Last week, on July 28, the House of Representatives approved a package of charitable giving incentives and reforms as part of pension reform legislation (H.R. 4). [Editor's note: President Bush signed H.R. 4, the Pension Protection Act of 2006, into law on August 17, 2006.] The charitable package is, in many respects, a watered-down version of provisions that were advanced by Senate Finance Committee chairman Chuck Grassley and the Panel on the Nonprofit Sector.

H.R. 4 now moves to the Senate for consideration, but passage is far from certain.

Charitable Giving Incentives. H.R. 4 contains seven separate giving incentives, all of which would run through the end of 2007. These incentives, according to a summary prepared by House Ways and Means Committee staff, include:

  • Tax-Free Distributions from IRAs for Charitable Purposes. The IRA "rollover" provides an exclusion from gross income for certain distributions of up to $100,000 from a traditional individual retirement account (IRA) or a Roth IRA, which would otherwise be included in income. To qualify, the charitable distribution must be made to a tax-exempt organization to which deductible contributions can be made.

  • Contributions of Food Inventory.

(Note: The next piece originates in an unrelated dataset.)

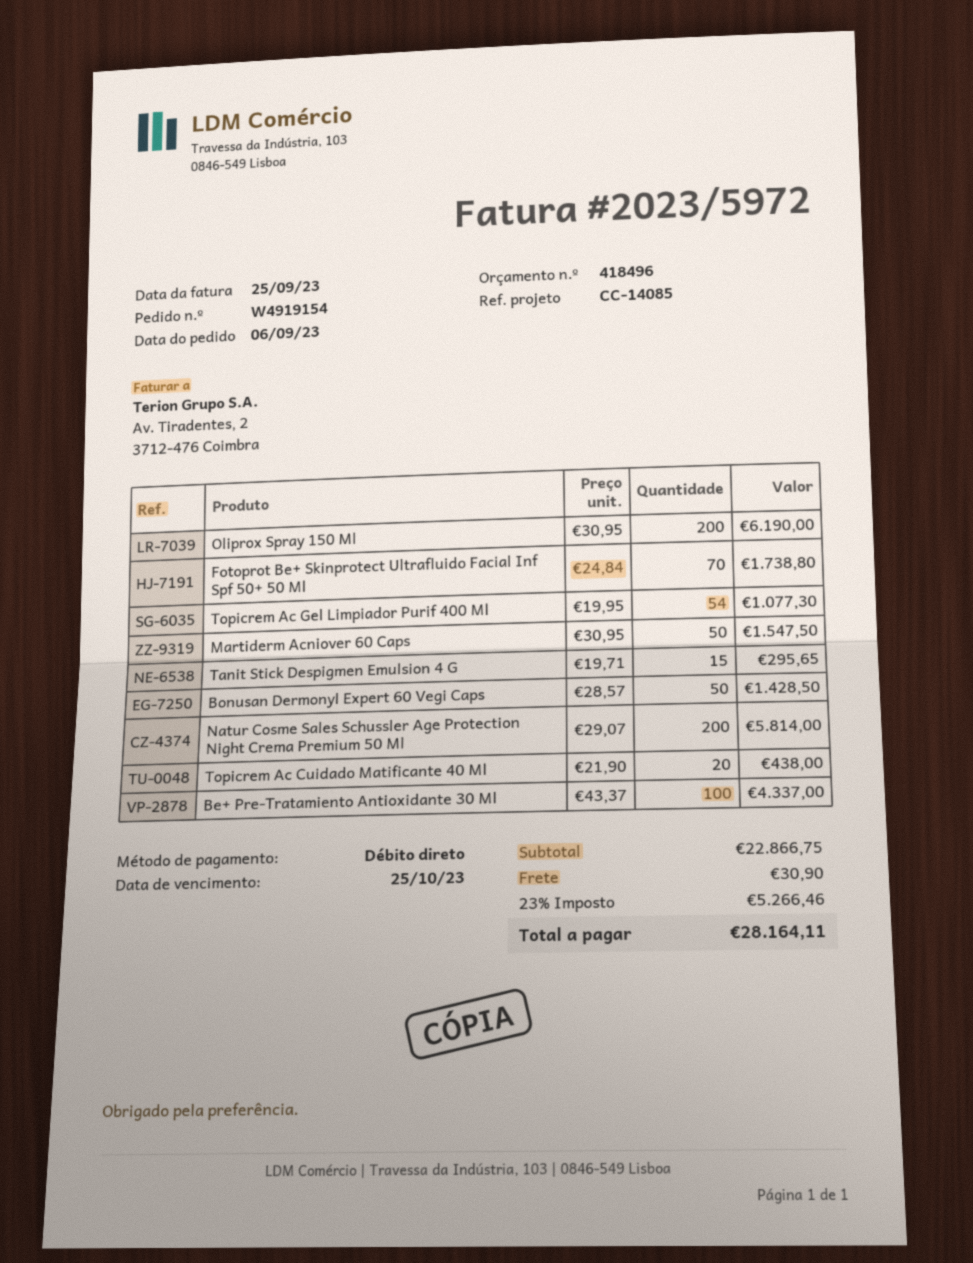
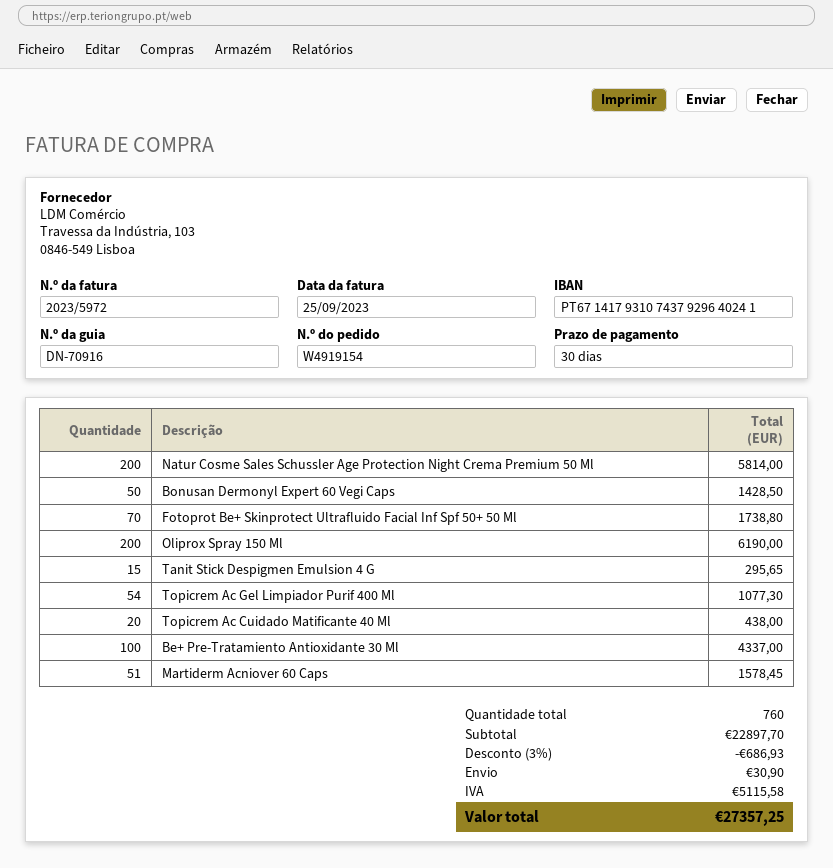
Martiderm Acniover 60 Caps: 50 for 1547.50 -> 51 for 1578.45
subtotal: 22866.75 -> 22897.70
discount: none -> 3% = 686.93
tax: 5266.46 -> 5115.58
total: 28164.11 -> 27357.25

For donations of food inventory, the provision extends an enhanced deduction for all trades and businesses.

  • Certain Payments to Controlling Exempt Organizations. Under current law, rent, royalty, annuity, and interest income paid to a tax-exempt organization by a controlled taxable subsidiary is generally treated as unrelated business income, which is taxable to the tax-exempt parent organization. The provision provides that payments received or accrued by certain exempt parents from taxable controlled subsidiaries will not be treated as unrelated business taxable income.

  • Qualified Conservation Contributions. The provision raises the charitable deduction limit from 30 percent of adjusted gross income to 50 percent of adjusted gross income for qualified conservation contributions, provided that such contribution does not prevent the use of the donated land for farming or ranching purposes. The charitable deduction limit is raised to 100 percent of adjusted gross income for eligible farmers and ranchers.
Charitable Reforms. H.R. 4 also contains nearly 20 reforms designed to increase regulation of exempt organizations. According to the House Ways and Means summary, these reforms include:

  • Life Insurance Contracts. Under the provision, charitable organizations must report certain acquisitions of interests in certain insurance contracts for two years beginning on the date of enactment. The IRS is required to issue a report within 30 months after the date of enactment examining if acquisitions of applicable insurance contracts is consistent with the tax-exempt purposes of those charitable organizations that acquire such contracts.

  • Clothing and Household Items. The provision specifies that no deduction is allowed for charitable contributions of clothing and household items if such items are not in good used condition or better. In addition, the IRS may deny a deduction for any item with minimal monetary value.
  • Fines and Penalties Applicable to Charitable Organizations. The provision doubles the amount of excise taxes applicable to certain activities, such as taxes on self-dealing and excess benefit transactions, failure to distribute income, and excess business holdings, by charities, social welfare organizations, private foundations, and exempt organization managers.

  • Notification Requirement for Exempt Organization. The provision requires certain exempt organizations to file an annual notice with the IRS containing basic contact and financial information. The requirement applies to organizations that currently do not have an annual filing requirement because their gross receipts are less than $25,000.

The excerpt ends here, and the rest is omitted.